Ogasawara K, Maloy W L, Beverly B, Schwartz R H
Laboratory of Cellular and Molecular Immunology, National Institute of Allergy and Infectious Diseases, Bethesda, MD 20892.
J Immunol. 1989 Mar 1;142(5):1448-56.
A minor T cell determinant from pigeon cytochrome c, composed of residues 43 to 58 (p43-58), was synthesized along with a series of 48 analogs containing amino or carboxyl-terminal deletions or single amino acid substitutions. These peptides were analyzed functionally for their ability to elicit unique T cell populations on immunization of C57BL/10 mice and to stimulate a degenerate T cell clone capable of recognizing p43-58 in association with two different Ia molecules, A beta b:A alpha b and A beta d:A alpha d. These experiments allowed us to identify the residues in the determinant that are critical for T cell activation. Residues 50 and 52 had the dominant influence on T cell specificity, and residues 47, 48, 49, 51, and 53 had weak effects. Residues 46 and 54 were hardly recognized by the TCR at all, but appeared to influence the potency of the determinant by interacting with the Ia molecule. Finally, substitutions at positions 55 to 58 had no effect, but removal of these residues reduced the potency of the peptide, suggesting a contribution from the peptide backbone of this part of the molecule during T cell activation. An analysis of the spatial relationship of these dominant epitopic and agretopic residues suggests that this determinant does not assume a pure alpha-helical secondary structure when bound to the Ia molecule.

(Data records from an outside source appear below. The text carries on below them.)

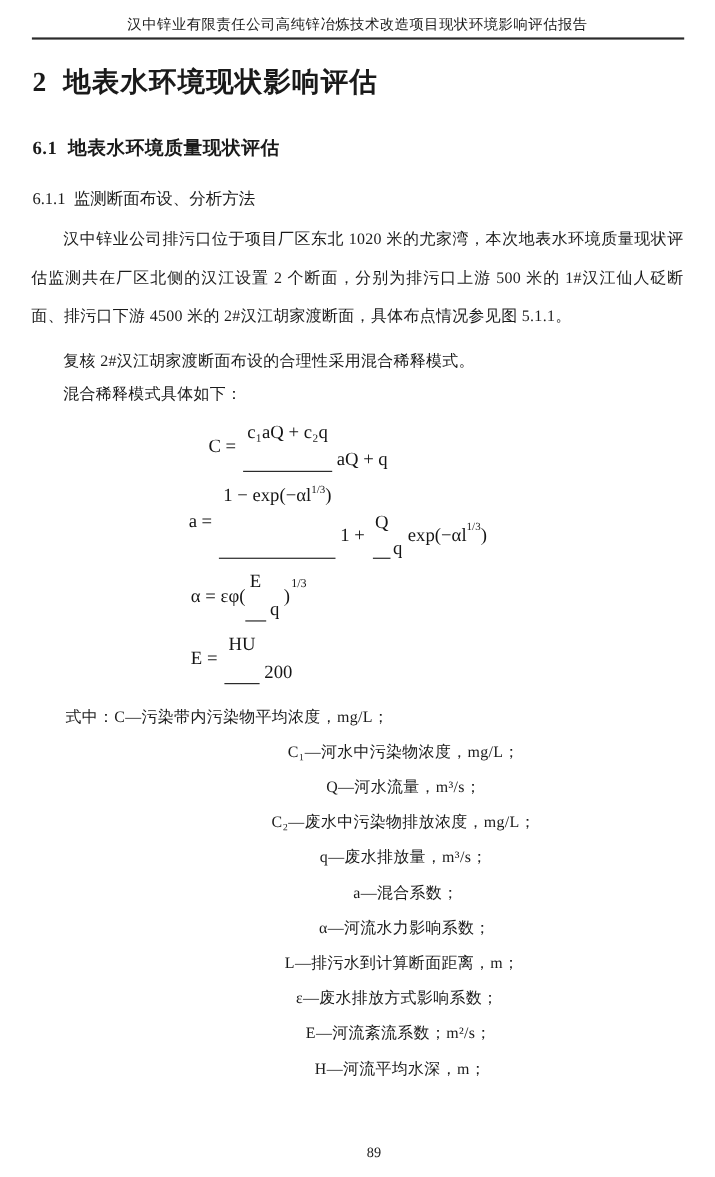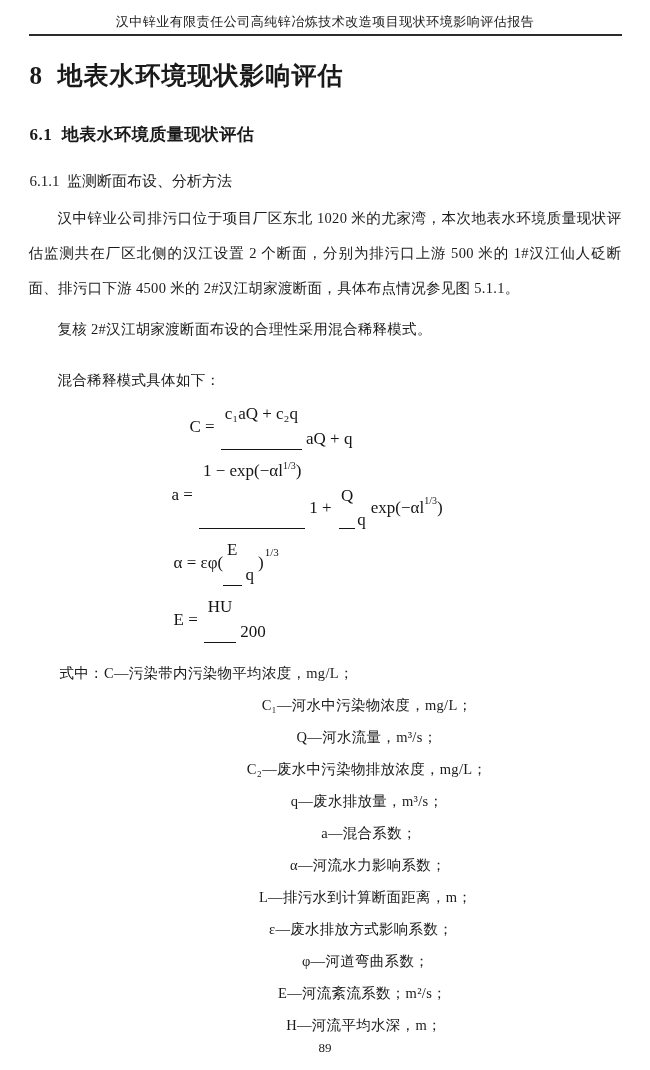--- a/index.html
+++ b/index.html
@@ -138,7 +138,7 @@
   <div class="doc-header">汉中锌业有限责任公司高纯锌冶炼技术改造项目现状环境影响评估报告</div>
   <hr class="header-rule">
 
-  <h1 class="title">8  地表水环境现状影响评估</h1>
+  <h1 class="title">2  地表水环境现状影响评估</h1>
   <h2 class="subtitle">6.1  地表水环境质量现状评估</h2>
   <h3 class="subsubtitle">6.1.1  监测断面布设、分析方法</h3>
 

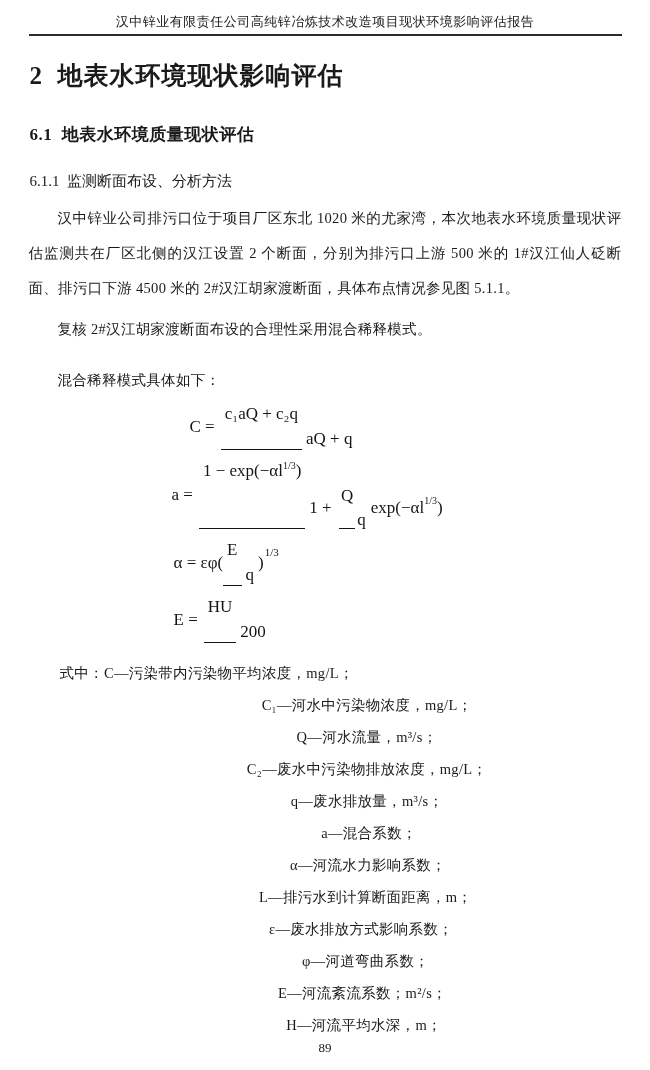--- a/index.html
+++ b/index.html
@@ -64,7 +64,7 @@
   }
   p.lead-in {
     line-height: 22px;
-    margin-top: 29px;
+    margin-top: 8px;
     font-family: Liberation Serif, serif;
   }
   

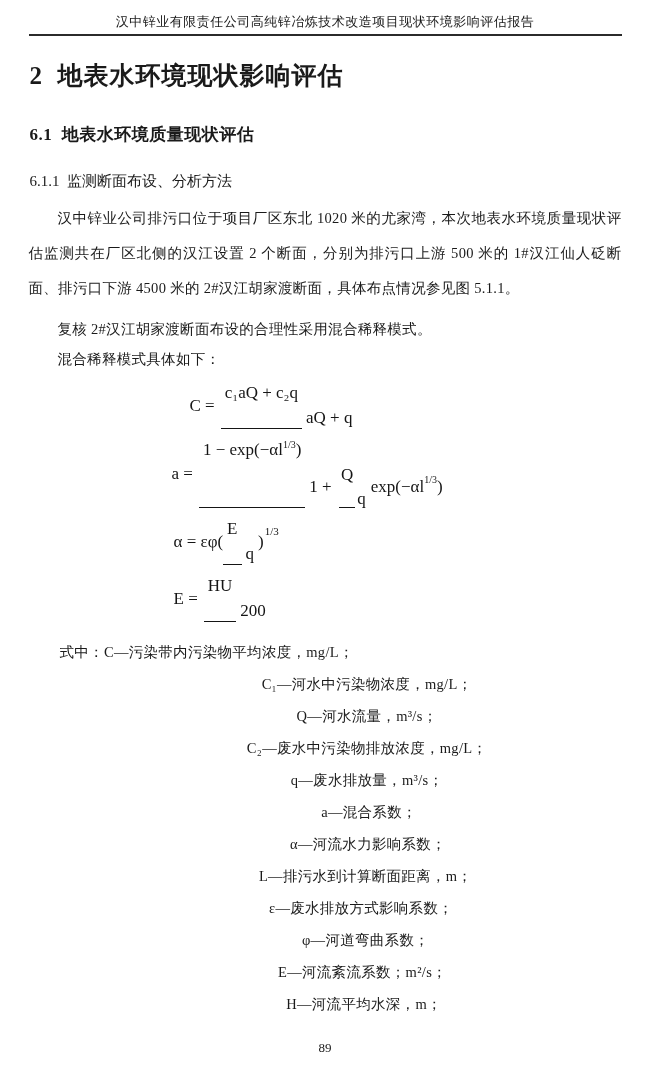--- a/index.html
+++ b/index.html
@@ -199,7 +199,6 @@
     <div class="sym-row indent" style="padding-left:86px;">α—河流水力影响系数；</div>
     <div class="sym-row indent" style="padding-left:81px;">L—排污水到计算断面距离，m；</div>
     <div class="sym-row indent" style="padding-left:72px;">ε—废水排放方式影响系数；</div>
-    <div class="sym-row indent" style="padding-left:81px;">φ—河道弯曲系数；</div>
     <div class="sym-row indent" style="padding-left:75px;">E—河流紊流系数；m²/s；</div>
     <div class="sym-row indent" style="padding-left:78px;">H—河流平均水深，m；</div>
   </div>

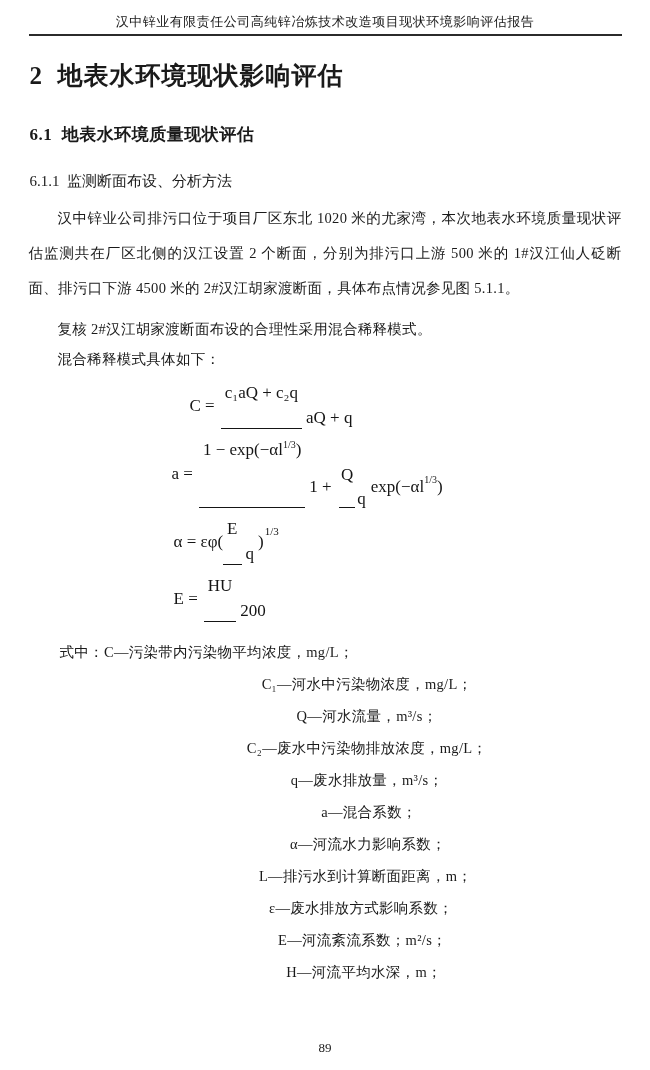--- a/index.html
+++ b/index.html
@@ -123,7 +123,7 @@
   .footer-page {
     position: absolute;
     bottom: 14px;
-    left: 0;
+    left: 15px;
     width: 100%;
     text-align: center;
     font-size: 13px;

合成了来自鸽细胞色素c的一个次要T细胞决定簇,其由第43至58位残基(p43 - 58)组成,并合成了一系列48种类似物,这些类似物包含氨基或羧基末端缺失或单个氨基酸取代。对这些肽进行了功能分析,检测它们在免疫C57BL/10小鼠时引发独特T细胞群体的能力,以及刺激一个能够识别与两种不同Ia分子Aβb:Aαb和Aβd:Aαd结合的p43 - 58的简并T细胞克隆的能力。这些实验使我们能够确定决定簇中对T细胞活化至关重要的残基。第50和52位残基对T细胞特异性有主要影响,第47、48、49、51和53位残基有较弱影响。第46和54位残基几乎根本不被TCR识别,但似乎通过与Ia分子相互作用来影响决定簇的效力。最后,第55至58位的取代没有影响,但去除这些残基会降低肽的效力,这表明在T细胞活化过程中该分子这部分的肽主链有贡献。对这些主要表位和抗原结合位残基的空间关系分析表明,该决定簇与Ia分子结合时不会呈现纯α螺旋二级结构。